Galliano’s accusers at today’s trial claim he uttered the slurs at a cafe in Paris’s fashionable third arrondissement. Within days of that Feb. 24 incident, an undated video of a slurring Galliano praising Adolf Hitler, and saying “people like you would be dead,” was posted on the website of the U.K. tabloid The Sun. Galliano was fired by the Paris fashion house the next day, less than a week before he was to host the fashion house’s women’s ready-to-wear show.

Under sentencing rules for hate speech, Galliano faces a maximum 22,500-euro ($32,500) fine and six months in prison if found guilty. His lawyer, Aurelien Hamelle, has said similar cases “most often” result in fines rather than jail time.

Geraldine Bloch, who filed a complaint over the February incident, testified that Jewish “was one of the terms said the most” in Galliano’s slurs against her. “I don’t know if he was drunk. He was a bit bizarre. He sweated a lot.”

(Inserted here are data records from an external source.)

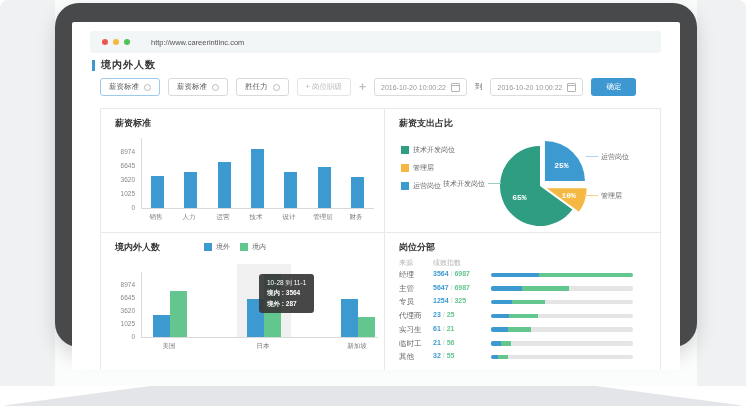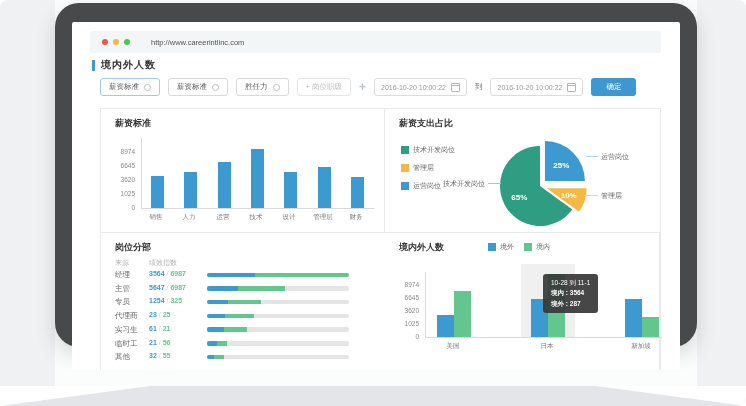--- a/index.html
+++ b/index.html
@@ -34,21 +34,21 @@
            border-radius:3px;font-size:7px;color:#999;box-sizing:border-box;}
   .cal{width:7px;height:7px;border:1px solid #b5b5b5;border-radius:1px;position:relative;}
   .cal::before{content:"";position:absolute;left:0;right:0;top:1.5px;height:1px;background:#b5b5b5;}
   .to{font-size:7.5px;color:#666;}
   .btn{height:18px;padding:0 15px;background:#3d97d0;color:#fff;font-size:7.5px;border:none;
        border-radius:3px;display:flex;align-items:center;cursor:pointer;}
   .grid{position:absolute;left:28px;top:86px;width:561px;height:290px;border:1px solid #e9e9e9;
         display:grid;grid-template-columns:284px 1fr;grid-template-rows:124px 1fr;box-sizing:border-box;}
   .panel{position:relative;box-sizing:border-box;background:#fff;}
   .p1{border-right:1px solid #e9e9e9;border-bottom:1px solid #e9e9e9;}
-  .p2{border-bottom:1px solid #e9e9e9;}
+  .p2{border-bottom:1px solid #e9e9e9;font-family:Liberation Mono, monospace;}
   .p3{border-right:1px solid #e9e9e9;}
   .ptitle{position:absolute;left:14px;top:8px;font-size:9px;font-weight:bold;color:#333;}
   .plot{position:absolute;border-left:1px solid #d9d9d9;border-bottom:1px solid #d9d9d9;}
   .ytick{position:absolute;font-size:6.5px;color:#888;text-align:right;}
   .xlabel{position:absolute;font-size:6.5px;color:#777;width:40px;text-align:center;}
   .vbar{position:absolute;bottom:0;}
   .band{position:absolute;background:#f0f0f0;}
   .legend{position:absolute;display:flex;gap:10px;}
   .legend.col{flex-direction:column;gap:8px;}
   .litem{display:flex;align-items:center;gap:4px;font-size:7px;color:#666;cursor:pointer;}
@@ -170,82 +170,20 @@
             </span>
           </div>
           <div class="co-text" style="left:0;width:100px;top:70px;text-align:right;">技术开发岗位</div>
           <div class="co-line" style="left:103px;width:13px;top:74px;background:#9ccfc1;"></div>
           <div class="co-line" style="left:201px;width:12px;top:47px;background:#a9d3ee;"></div>
           <div class="co-text" style="left:216px;top:43px;">运营岗位</div>
           <div class="co-line" style="left:199px;width:14px;top:86px;background:#f6d088;"></div>
           <div class="co-text" style="left:216px;top:82px;">管理层</div>
         </div>
 
-        <div class="panel" id="panel4">
-          <span class="ptitle">岗位分部</span>
-          <span class="t4head" style="left:14px;top:25px;">来源</span>
-          <span class="t4head" style="left:48px;top:25px;">绩效指数</span>
-        <div>
-              <div class="t4name" style="left: 14px; top: 37px;">经理</div>
-              <div class="t4vals" style="left: 48px; top: 37px;"><span class="v1">3564</span><span class="sep"> / </span><span class="v2">6987</span></div>
-              <div class="track" style="left: 106px; top: 39.5px; width: 142px;">
-                <div class="seg-b" style="width: 34%;"></div>
-                <div class="seg-g" style="width: 66%;"></div>
-              </div>
-            </div>
-            <div>
-              <div class="t4name" style="left: 14px; top: 50.7px;">主管</div>
-              <div class="t4vals" style="left: 48px; top: 50.7px;"><span class="v1">5647</span><span class="sep"> / </span><span class="v2">6987</span></div>
-              <div class="track" style="left: 106px; top: 53.2px; width: 142px;">
-                <div class="seg-b" style="width: 22%;"></div>
-                <div class="seg-g" style="width: 33%;"></div>
-              </div>
-            </div>
-            <div>
-              <div class="t4name" style="left: 14px; top: 64.4px;">专员</div>
-              <div class="t4vals" style="left: 48px; top: 64.4px;"><span class="v1">1254</span><span class="sep"> / </span><span class="v2">325</span></div>
-              <div class="track" style="left: 106px; top: 66.9px; width: 142px;">
-                <div class="seg-b" style="width: 15%;"></div>
-                <div class="seg-g" style="width: 23%;"></div>
-              </div>
-            </div>
-            <div>
-              <div class="t4name" style="left: 14px; top: 78.1px;">代理商</div>
-              <div class="t4vals" style="left: 48px; top: 78.1px;"><span class="v1">23</span><span class="sep"> / </span><span class="v2">25</span></div>
-              <div class="track" style="left: 106px; top: 80.6px; width: 142px;">
-                <div class="seg-b" style="width: 13%;"></div>
-                <div class="seg-g" style="width: 20%;"></div>
-              </div>
-            </div>
-            <div>
-              <div class="t4name" style="left: 14px; top: 91.8px;">实习生</div>
-              <div class="t4vals" style="left: 48px; top: 91.8px;"><span class="v1">61</span><span class="sep"> / </span><span class="v2">21</span></div>
-              <div class="track" style="left: 106px; top: 94.3px; width: 142px;">
-                <div class="seg-b" style="width: 12%;"></div>
-                <div class="seg-g" style="width: 16%;"></div>
-              </div>
-            </div>
-            <div>
-              <div class="t4name" style="left: 14px; top: 105.5px;">临时工</div>
-              <div class="t4vals" style="left: 48px; top: 105.5px;"><span class="v1">21</span><span class="sep"> / </span><span class="v2">56</span></div>
-              <div class="track" style="left: 106px; top: 108px; width: 142px;">
-                <div class="seg-b" style="width: 7%;"></div>
-                <div class="seg-g" style="width: 7%;"></div>
-              </div>
-            </div>
-            <div>
-              <div class="t4name" style="left: 14px; top: 119.2px;">其他</div>
-              <div class="t4vals" style="left: 48px; top: 119.2px;"><span class="v1">32</span><span class="sep"> / </span><span class="v2">55</span></div>
-              <div class="track" style="left: 106px; top: 121.7px; width: 142px;">
-                <div class="seg-b" style="width: 5%;"></div>
-                <div class="seg-g" style="width: 7%;"></div>
-              </div>
-            </div>
-          </div>
-
         <div class="panel p3" id="panel3">
           <span class="ptitle">境内外人数</span>
           <div class="legend" style="left:103px;top:9px;">
             <span class="litem">
               <span class="sq" style="background:#3d9ad1"></span>
               <span>境外</span>
             </span>
             <span class="litem">
               <span class="sq" style="background:#63c68f"></span>
               <span>境内</span>
@@ -269,16 +207,78 @@
             <div class="xlabel" style="left: 48px; top: 109px;">美国</div>
             <div class="xlabel" style="left: 142px; top: 109px;">日本</div>
             <div class="xlabel" style="left: 236px; top: 109px;">新加坡</div>
             <div class="tip">
             <div>10-28 到 11-1</div>
             <div style="font-weight:bold">境内 : 3564</div>
             <div style="font-weight:bold">境外 : 287</div>
           </div>
           </div>
 
+        <div class="panel" id="panel4">
+          <span class="ptitle">岗位分部</span>
+          <span class="t4head" style="left:14px;top:25px;">来源</span>
+          <span class="t4head" style="left:48px;top:25px;">绩效指数</span>
+        <div>
+              <div class="t4name" style="left: 14px; top: 37px;">经理</div>
+              <div class="t4vals" style="left: 48px; top: 37px;"><span class="v1">3564</span><span class="sep"> / </span><span class="v2">6987</span></div>
+              <div class="track" style="left: 106px; top: 39.5px; width: 142px;">
+                <div class="seg-b" style="width: 34%;"></div>
+                <div class="seg-g" style="width: 66%;"></div>
+              </div>
+            </div>
+            <div>
+              <div class="t4name" style="left: 14px; top: 50.7px;">主管</div>
+              <div class="t4vals" style="left: 48px; top: 50.7px;"><span class="v1">5647</span><span class="sep"> / </span><span class="v2">6987</span></div>
+              <div class="track" style="left: 106px; top: 53.2px; width: 142px;">
+                <div class="seg-b" style="width: 22%;"></div>
+                <div class="seg-g" style="width: 33%;"></div>
+              </div>
+            </div>
+            <div>
+              <div class="t4name" style="left: 14px; top: 64.4px;">专员</div>
+              <div class="t4vals" style="left: 48px; top: 64.4px;"><span class="v1">1254</span><span class="sep"> / </span><span class="v2">325</span></div>
+              <div class="track" style="left: 106px; top: 66.9px; width: 142px;">
+                <div class="seg-b" style="width: 15%;"></div>
+                <div class="seg-g" style="width: 23%;"></div>
+              </div>
+            </div>
+            <div>
+              <div class="t4name" style="left: 14px; top: 78.1px;">代理商</div>
+              <div class="t4vals" style="left: 48px; top: 78.1px;"><span class="v1">23</span><span class="sep"> / </span><span class="v2">25</span></div>
+              <div class="track" style="left: 106px; top: 80.6px; width: 142px;">
+                <div class="seg-b" style="width: 13%;"></div>
+                <div class="seg-g" style="width: 20%;"></div>
+              </div>
+            </div>
+            <div>
+              <div class="t4name" style="left: 14px; top: 91.8px;">实习生</div>
+              <div class="t4vals" style="left: 48px; top: 91.8px;"><span class="v1">61</span><span class="sep"> / </span><span class="v2">21</span></div>
+              <div class="track" style="left: 106px; top: 94.3px; width: 142px;">
+                <div class="seg-b" style="width: 12%;"></div>
+                <div class="seg-g" style="width: 16%;"></div>
+              </div>
+            </div>
+            <div>
+              <div class="t4name" style="left: 14px; top: 105.5px;">临时工</div>
+              <div class="t4vals" style="left: 48px; top: 105.5px;"><span class="v1">21</span><span class="sep"> / </span><span class="v2">56</span></div>
+              <div class="track" style="left: 106px; top: 108px; width: 142px;">
+                <div class="seg-b" style="width: 7%;"></div>
+                <div class="seg-g" style="width: 7%;"></div>
+              </div>
+            </div>
+            <div>
+              <div class="t4name" style="left: 14px; top: 119.2px;">其他</div>
+              <div class="t4vals" style="left: 48px; top: 119.2px;"><span class="v1">32</span><span class="sep"> / </span><span class="v2">55</span></div>
+              <div class="track" style="left: 106px; top: 121.7px; width: 142px;">
+                <div class="seg-b" style="width: 5%;"></div>
+                <div class="seg-g" style="width: 7%;"></div>
+              </div>
+            </div>
+          </div>
+
       </div>
     </div>
   </div>
 </div>
 
 </body></html>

Galliano’s addictions can’t excuse his statements, Eric Zerbib, a lawyer for LICRA, an international organization opposed to racism and anti-Semitism, said before today’s testimony.

Wine, Truth

“It doesn’t explain and it doesn’t excuse anything,” said Zerbib. “In vino, veritas. In wine, the truth. Wine has a liberating effect which allows one to know an individual’s real personality, and given that the deeds were repeated several times, thus we know John Galliano’s personality.”

The designer said alcohol and drugs helped him deal with a heavy workload at the two labels for which he designed, Dior and Galliano.

“After every high there was a crash,” he told the three judges. “The drink would help me escape.”

Galliano said the 2007 death of his partner at Dior, Steven Robinson, made the situation worse.

“The workload increased enormously,” he said. “And right around this time I lost my beloved friend Steven Robinson. Steven protected me from everything so I could focus on design.

“When Steven died, with his parents I buried him, we went to the crematorium and I went back to do a fitting.”